WORK TASK: What you return must match the records below exactly, apart from the omitted pictures.

RECORDS FOR THE TASK:
"""

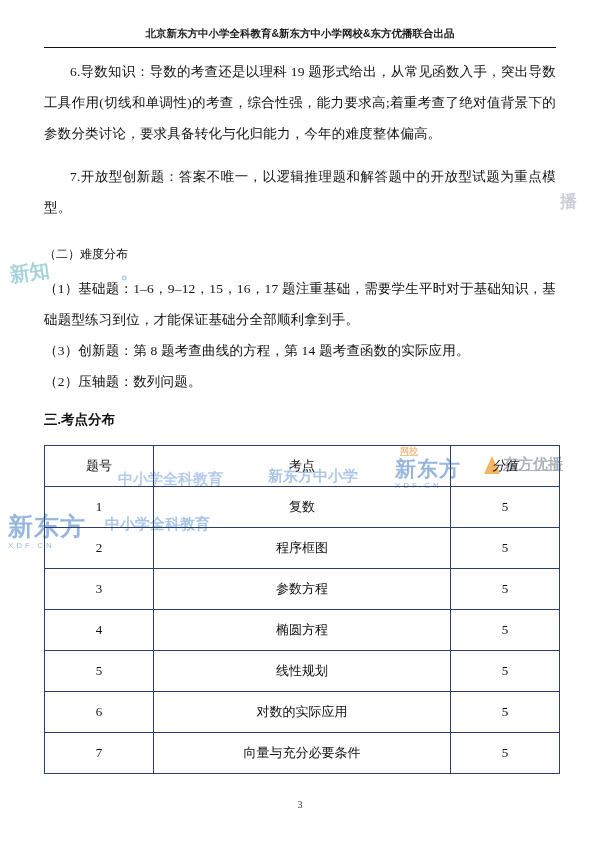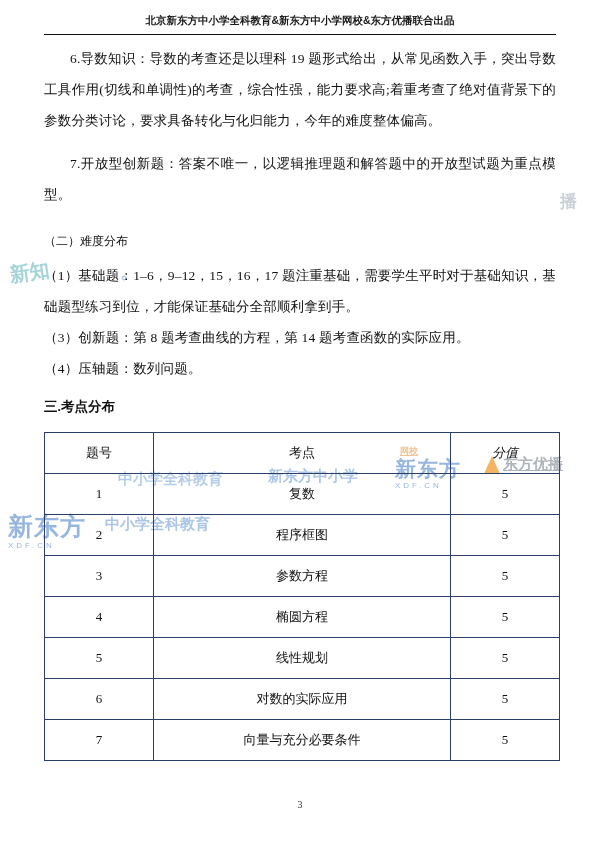"北京新东方中小学全科教育&新东方中小学网校&东方优播联合出品" .header { padding-top: 14px -> 27px }
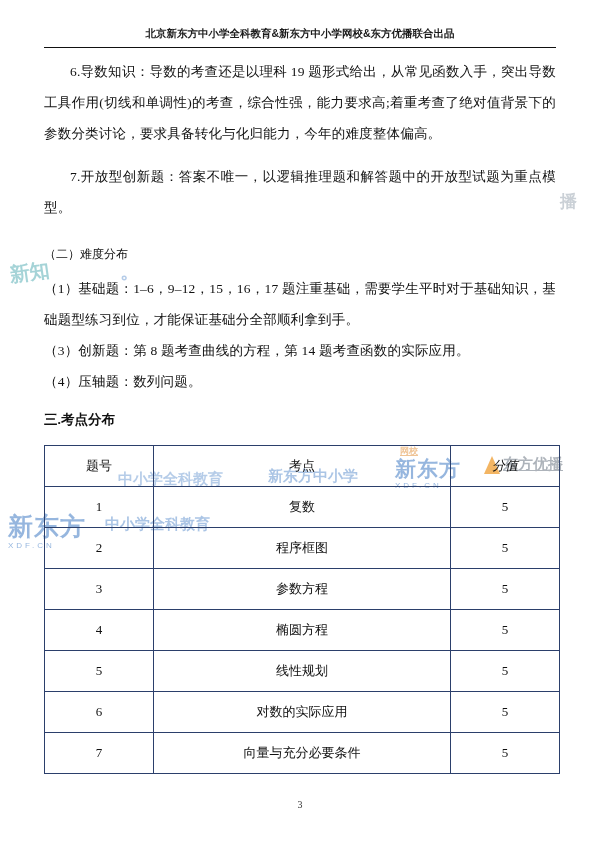"（4）压轴题：数列问题。" p.para { text: 4 -> 2 }
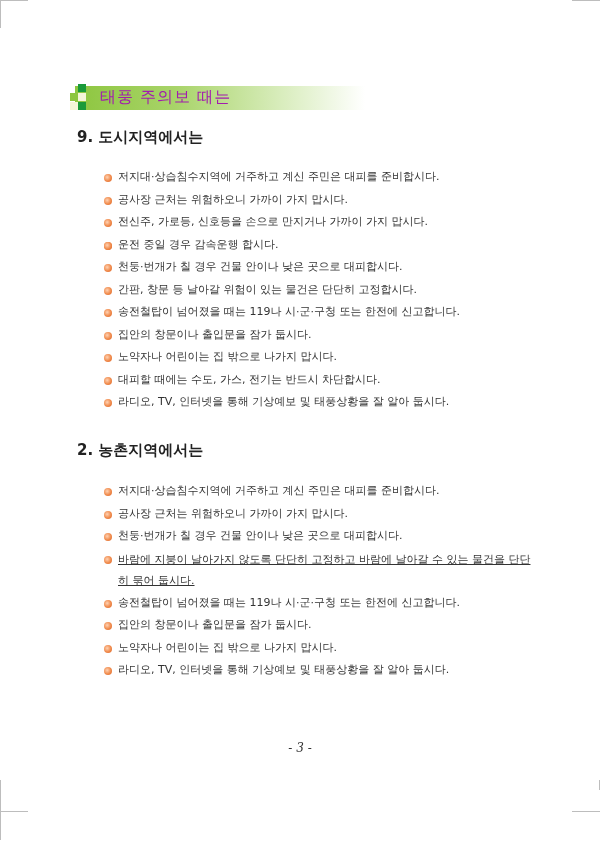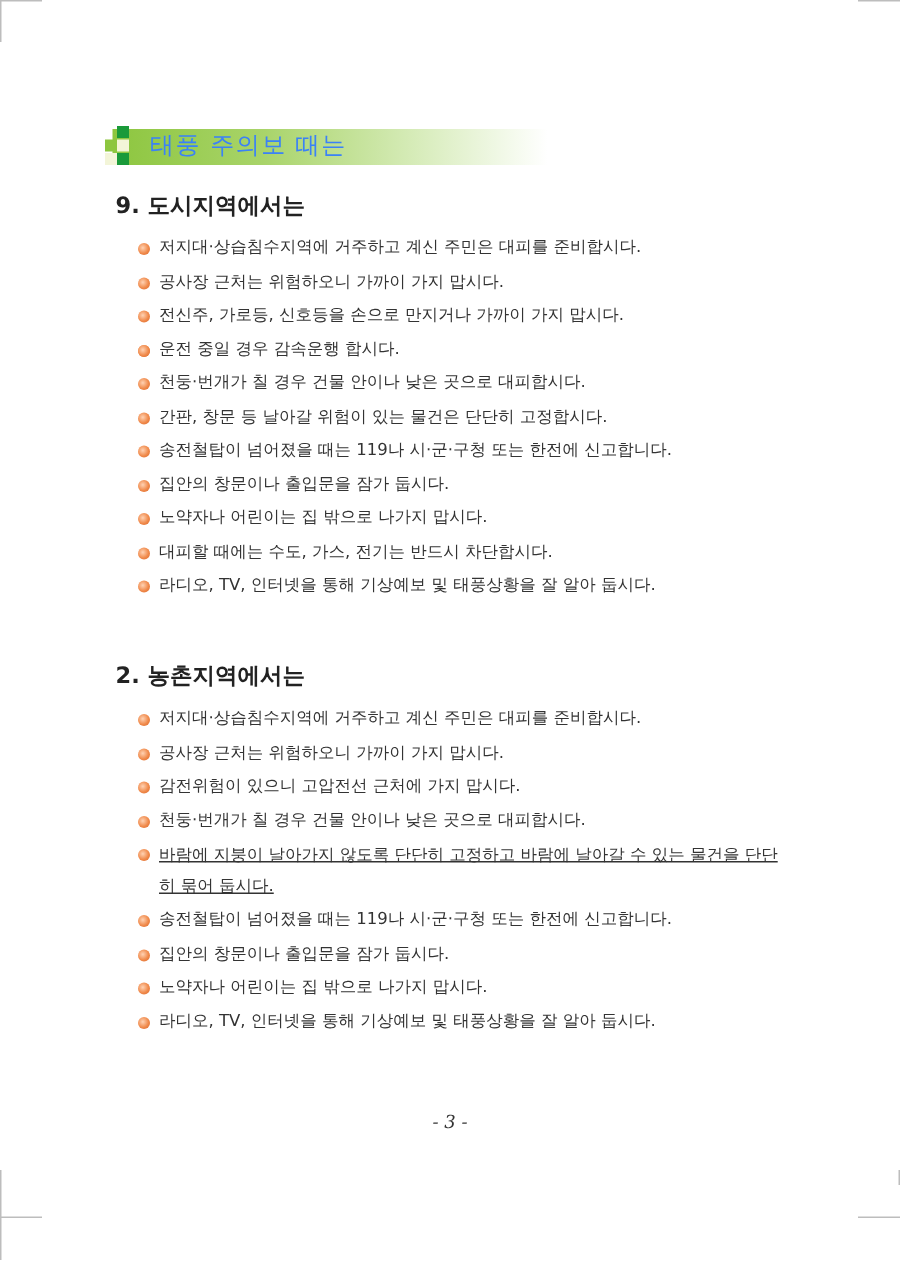"태풍 주의보 때는" .banner-title { color: #3b82f6 -> #a21caf }
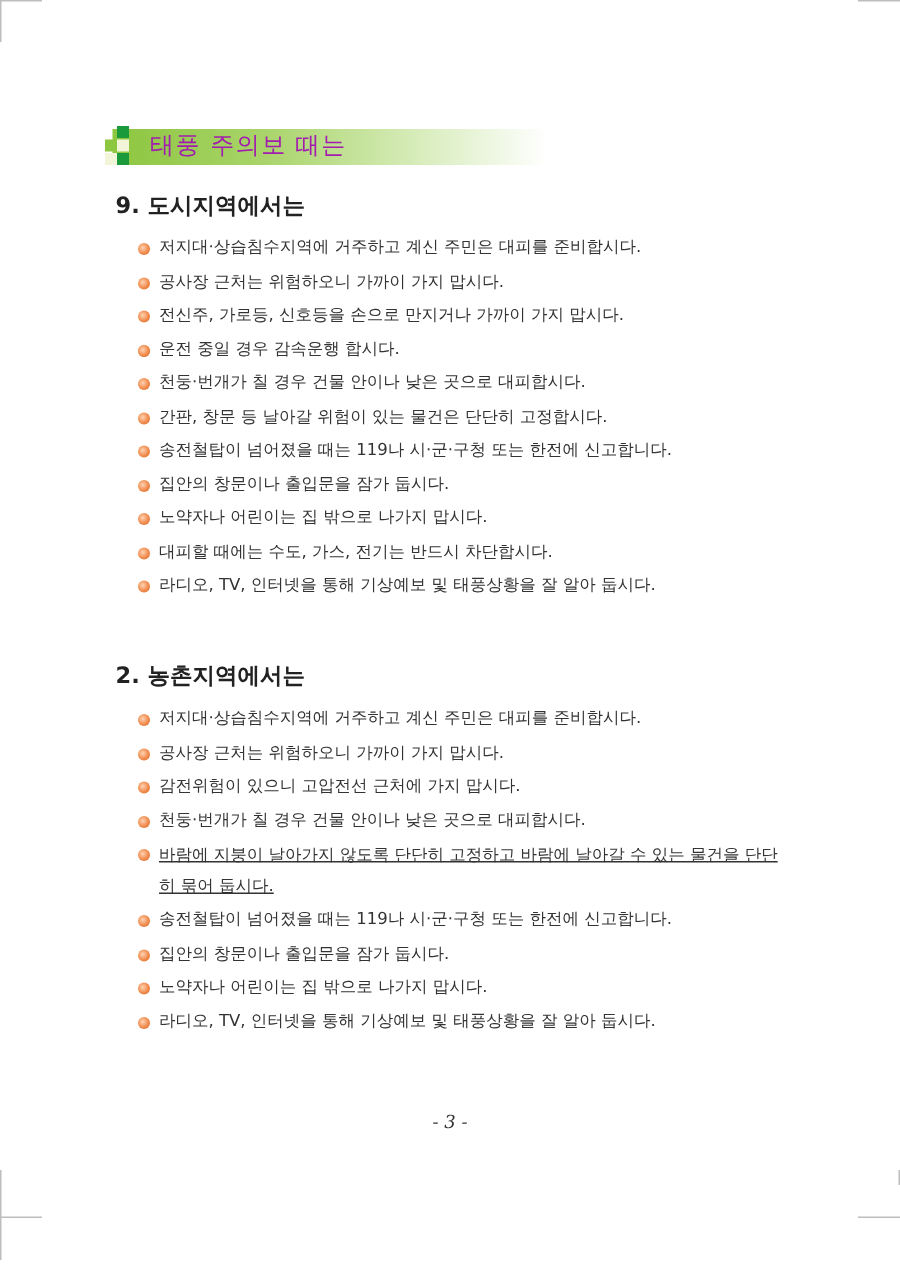"저지대·상습침수지역에 거주하고 계신 주민은 대피를" .list { margin: 0 -> 12px }
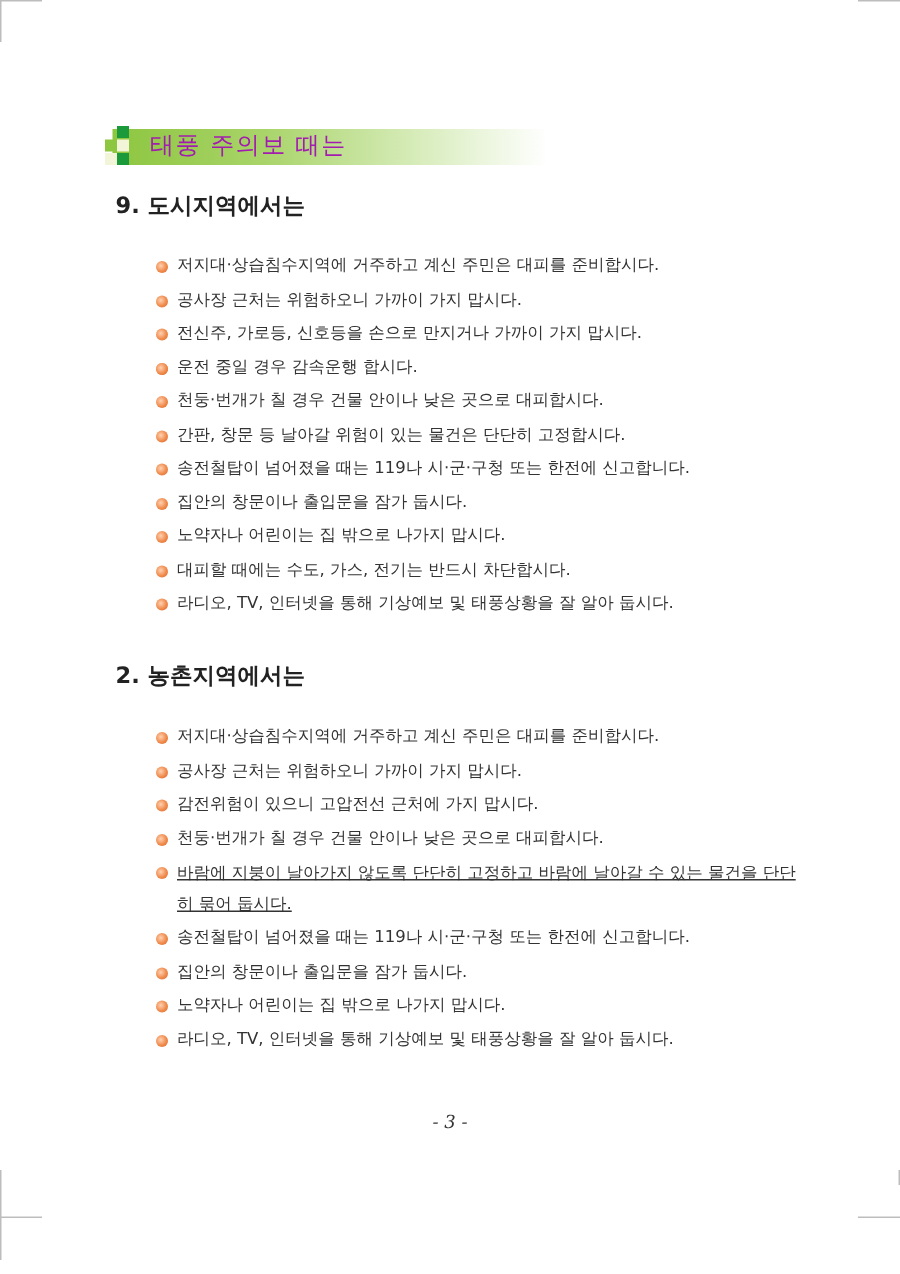"감전위험이 있으니 고압전선 근처에 가지" li.item { html: <li><span></span><span>감전위험이 있으니 고압전선 근처에 가지 맙시다.</span></li> -> none }
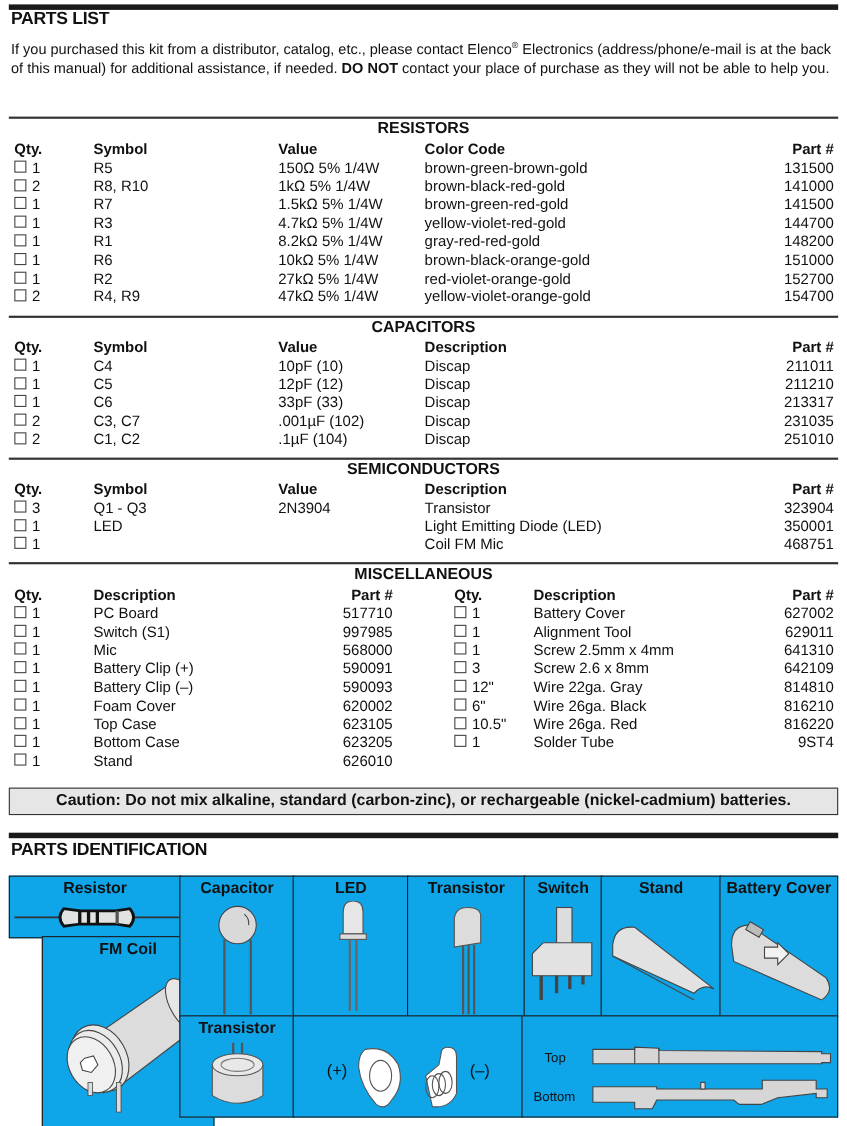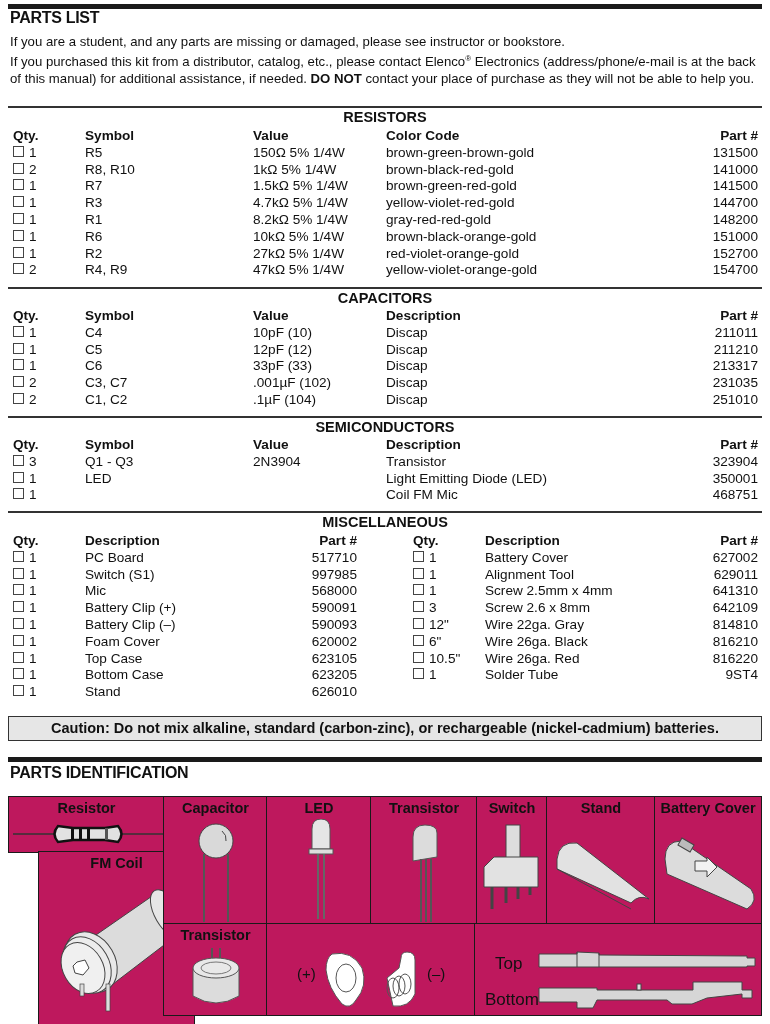"If you are a student," div { html: <div>If you are a student, and any parts are missing or damaged, please see instructor or bookstore.</div> -> none }
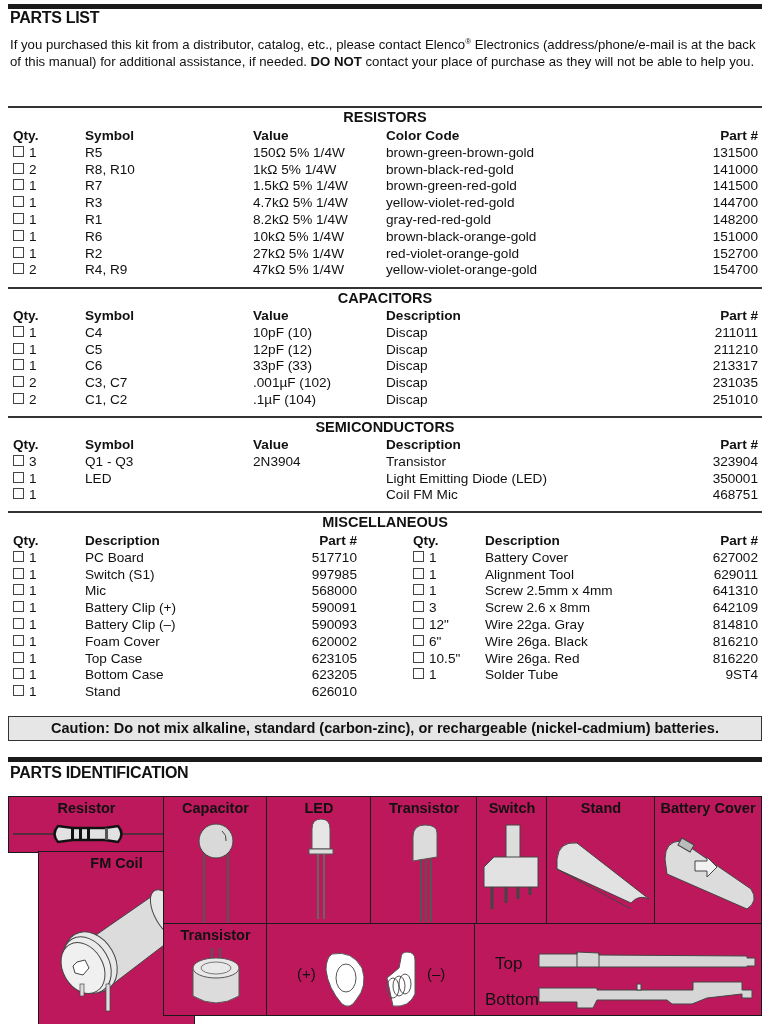"Resistor" .cell { background: #be185d -> #0ea5e9 }
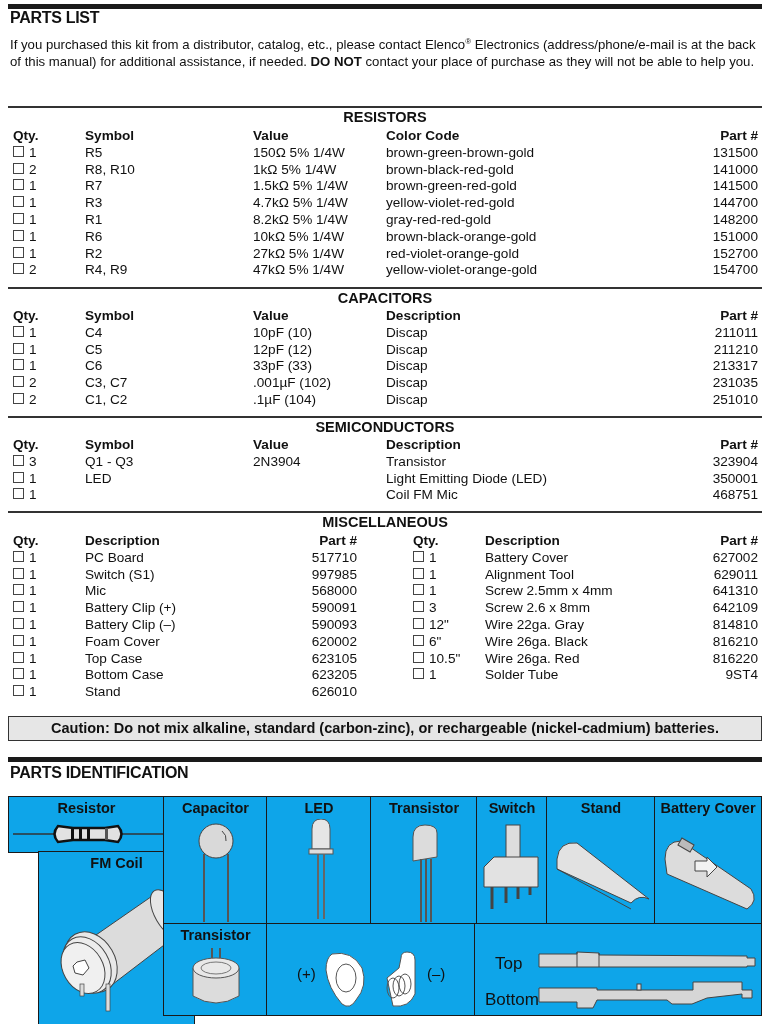"Top" .small-lbl { font-size: 17px -> 12px }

"""

EXERCISE RESULT:
"北京新东方中小学全科教育&新东方中小学网校&东方优播联合出品" .header { padding-top: 14px -> 27px }
"（4）压轴题：数列问题。" p.para { text: 4 -> 2 }
"태풍 주의보 때는" .banner-title { color: #3b82f6 -> #a21caf }
"저지대·상습침수지역에 거주하고 계신 주민은 대피를" .list { margin: 0 -> 12px }
"감전위험이 있으니 고압전선 근처에 가지" li.item { html: <li><span></span><span>감전위험이 있으니 고압전선 근처에 가지 맙시다.</span></li> -> none }
"If you are a student," div { html: <div>If you are a student, and any parts are missing or damaged, please see instructor or bookstore.</div> -> none }
"Resistor" .cell { background: #be185d -> #0ea5e9 }
"Top" .small-lbl { font-size: 17px -> 12px }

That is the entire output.